- Serves 4
- Syns per serving FREE
- Difficulty Medium
- Time 50 minutes
- 2 x bags of Jersey royal potatoes
- 4 x tbsps of Fat free vinaigrette
- 3 x tbsps of Tomato puree
- Juice of 1 lemon
- 2 x Cloves of garlic (2 x tsps of Lazy Garlic)
- 1 x tbsps of Dried basil
- 4 x Turkey steaks
- 2 x tbsps of Balsamic vinegar
- Salt & pepper
This recipe was based on one from “Slimming World’s Extra Easy Express” recipe book. In the book it states to use 2 cans of new potatoes which we substituted for a much nicer Jersey royal potato, we also added broccoli and baby sweetcorn to increase the amount of speed food on the plate. The book claims 20 minutes to prepare and cook but it was more like 40-50 minutes.
- Put the potatoes on to steam for 20 minutes.
- Meanwhile prepare the broccoli and green beans and baby sweetcorn and steam for 15 minutes.
- Mix the tomato puree, lemon juice, garlic and basil into a bowl to create the topping for the turkey steaks.
- Arrange the steaks in a single layer in an ovenproof dish and coat them evenly with the mixture. Turn them over and do the same for the other side.
- Spray with frylight and put under the grill for 10 minutes.
- Drizzle the steaks with the balsamic vinegar and flip over to grill the other side for a further 10 minutes.
- Meanwhile drain the potatoes and cover with the fat free vinaigrette, making sure to cover the potatoes thoroughly in the vinaigrette. Season well with salt & pepper.
- Mash the potatoes with a fork and keep warm until the steaks are cooked through.
- Serve the steaks with the veg and crushed potatoes.
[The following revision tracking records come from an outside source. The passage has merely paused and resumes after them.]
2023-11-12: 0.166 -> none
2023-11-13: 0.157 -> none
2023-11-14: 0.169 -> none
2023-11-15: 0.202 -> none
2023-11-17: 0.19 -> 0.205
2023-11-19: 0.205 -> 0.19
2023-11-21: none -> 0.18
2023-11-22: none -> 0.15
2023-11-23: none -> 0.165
LOVED the italian flavour but could do without the balsamic vinegar! Although it was nice and the steaks were very juicy and full of flavour the vinegar was really strong and they would have been much nicer without. Would definitley do this one again though as turkey is a really lean meat and it makes a change from chicken. The speed veg is a real bonus too!